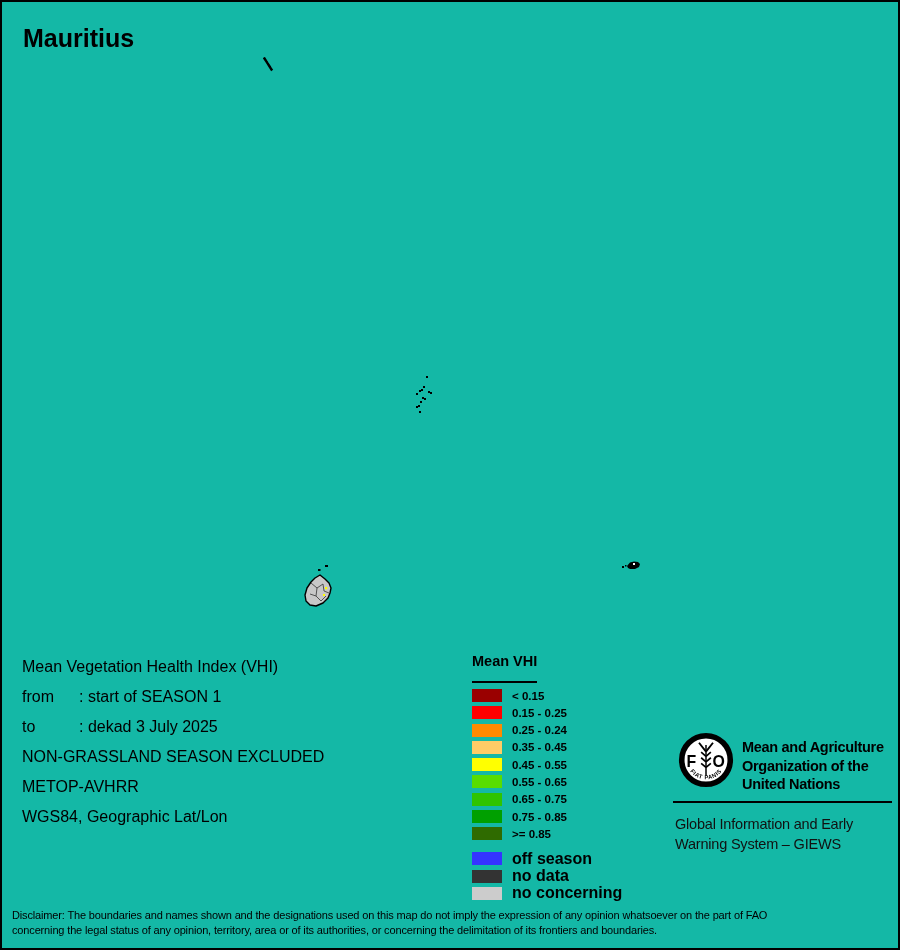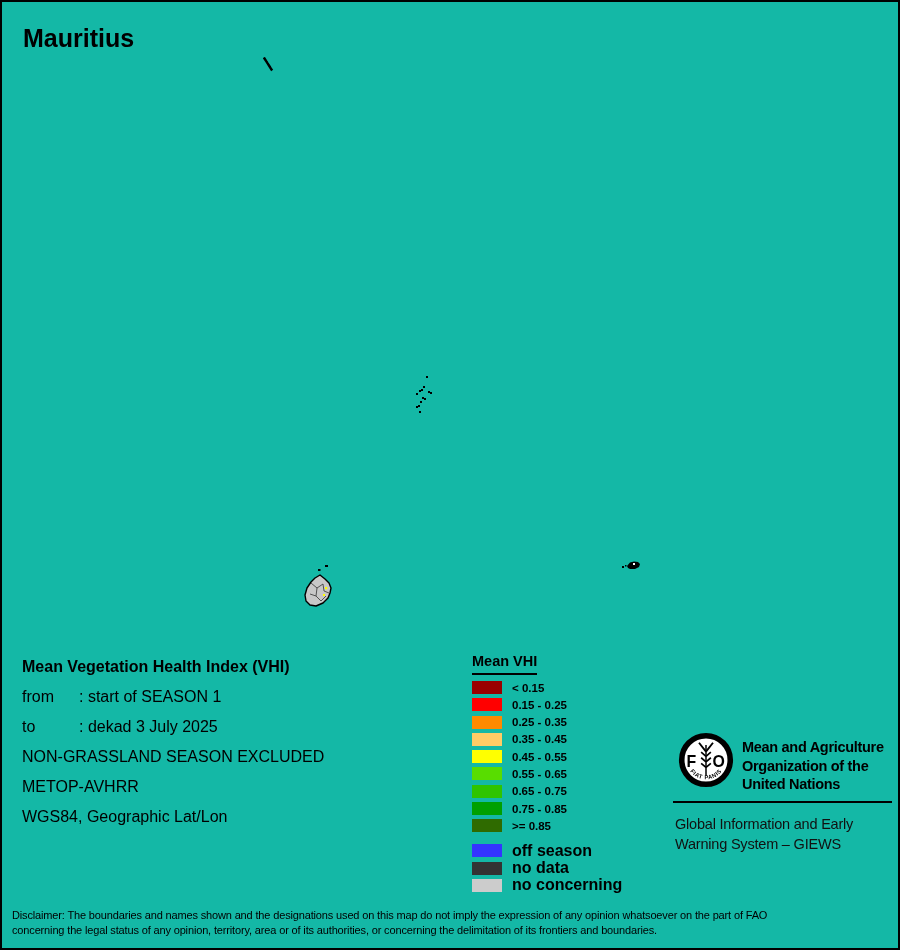--- a/index.html
+++ b/index.html
@@ -18,7 +18,7 @@
   
   .info{position:absolute;left:20px;top:650px;font-size:16px;}
   .info .line{height:30px;line-height:30px;white-space:pre;}
-  .info .head{font-weight:bold;}
+  .info .head{font-weight:normal;}
   .info .lbl{display:inline-block;width:57px;}
   
   .legend{position:absolute;left:470px;top:650px;}

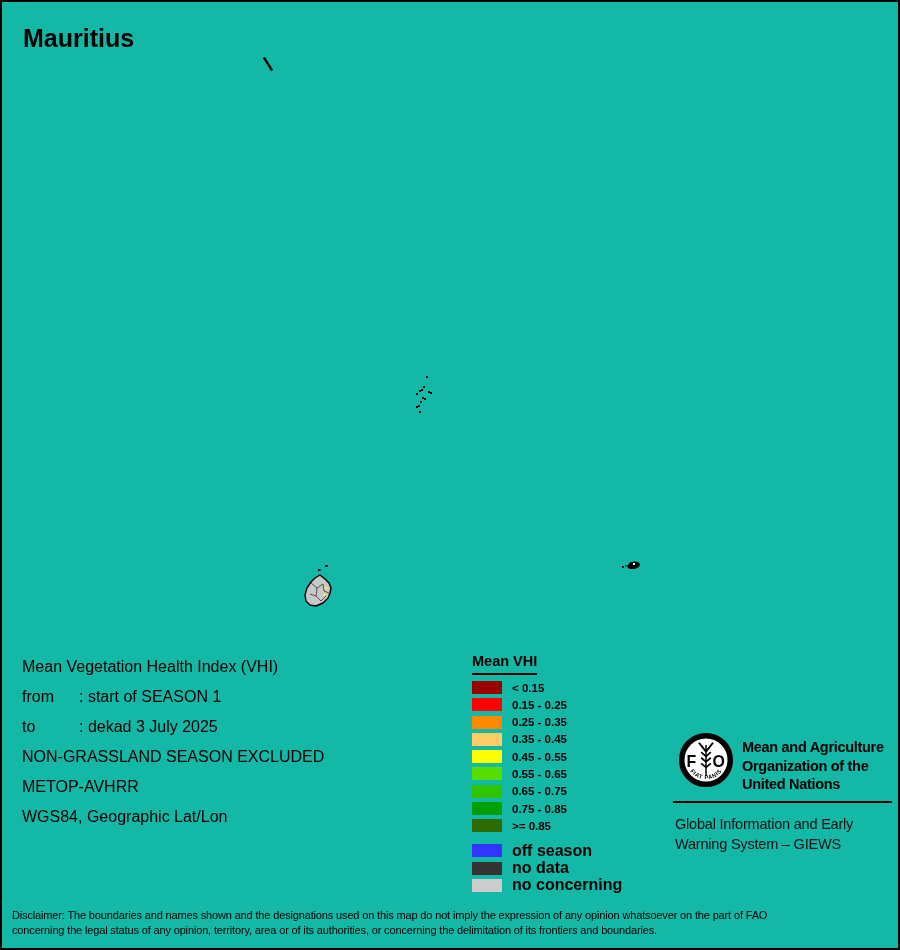--- a/index.html
+++ b/index.html
@@ -23,7 +23,7 @@
   
   .legend{position:absolute;left:470px;top:650px;}
   .legend-title{display:inline-block;font-size:14.5px;font-weight:bold;
-    border-bottom:2px solid #000;padding-bottom:4px;margin-bottom:6px;}
+    border-bottom:2px solid #000;padding-bottom:12px;margin-bottom:6px;}
   .lrow{display:flex;align-items:center;height:13px;margin-bottom:4.3px;}
   .swatch{width:30px;height:13px;margin-right:10px;flex:none;}
   .llabel{font-size:11.5px;white-space:pre;font-weight:bold;}

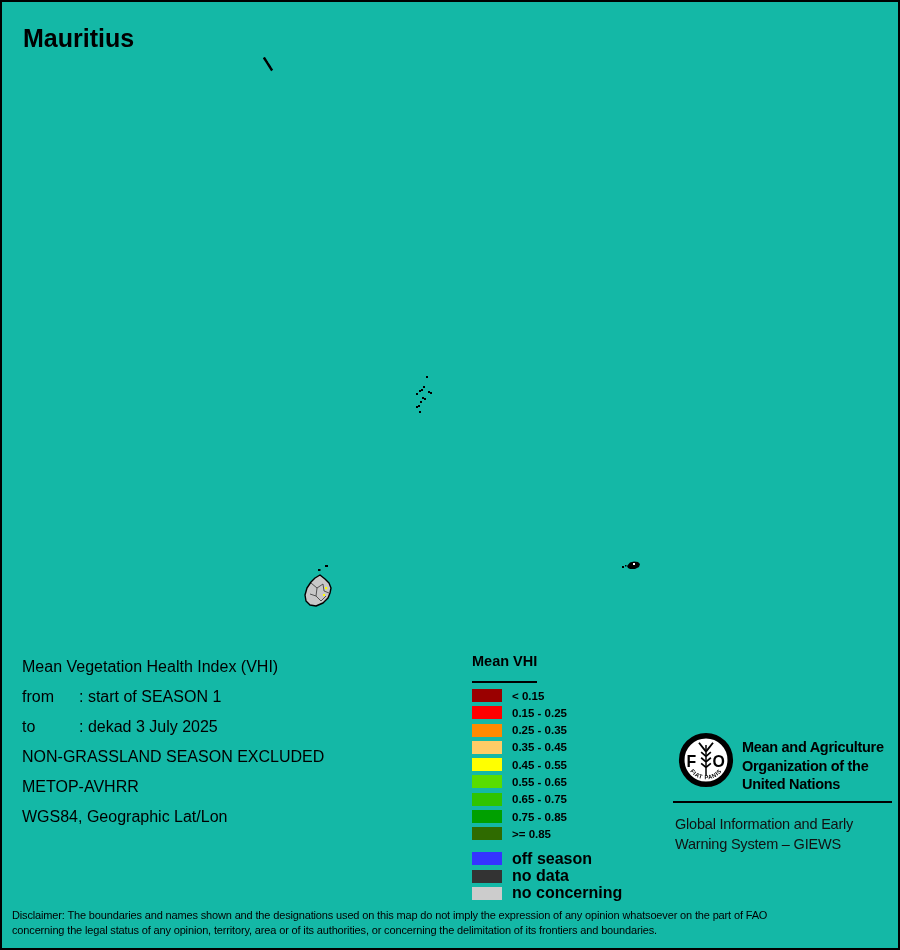--- a/index.html
+++ b/index.html
@@ -123,7 +123,7 @@
       </div>
     <div class="lrow">
         <span class="swatch" style="background-color: rgb(255, 138, 0);"></span>
-        <span class="llabel">0.25 - 0.35</span>
+        <span class="llabel">0.25 - 0.24</span>
       </div>
     <div class="lrow">
         <span class="swatch" style="background-color: rgb(255, 204, 102);"></span>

※ ※ ※

* _Instructions for the task_:
Leave out the pictures and give the listing above again exactly.

* _Answer to this problem_:
--- a/index.html
+++ b/index.html
@@ -18,7 +18,7 @@
   
   .info{position:absolute;left:20px;top:650px;font-size:16px;}
   .info .line{height:30px;line-height:30px;white-space:pre;}
-  .info .head{font-weight:bold;}
+  .info .head{font-weight:normal;}
   .info .lbl{display:inline-block;width:57px;}
   
   .legend{position:absolute;left:470px;top:650px;}

--- a/index.html
+++ b/index.html
@@ -23,7 +23,7 @@
   
   .legend{position:absolute;left:470px;top:650px;}
   .legend-title{display:inline-block;font-size:14.5px;font-weight:bold;
-    border-bottom:2px solid #000;padding-bottom:4px;margin-bottom:6px;}
+    border-bottom:2px solid #000;padding-bottom:12px;margin-bottom:6px;}
   .lrow{display:flex;align-items:center;height:13px;margin-bottom:4.3px;}
   .swatch{width:30px;height:13px;margin-right:10px;flex:none;}
   .llabel{font-size:11.5px;white-space:pre;font-weight:bold;}

--- a/index.html
+++ b/index.html
@@ -123,7 +123,7 @@
       </div>
     <div class="lrow">
         <span class="swatch" style="background-color: rgb(255, 138, 0);"></span>
-        <span class="llabel">0.25 - 0.35</span>
+        <span class="llabel">0.25 - 0.24</span>
       </div>
     <div class="lrow">
         <span class="swatch" style="background-color: rgb(255, 204, 102);"></span>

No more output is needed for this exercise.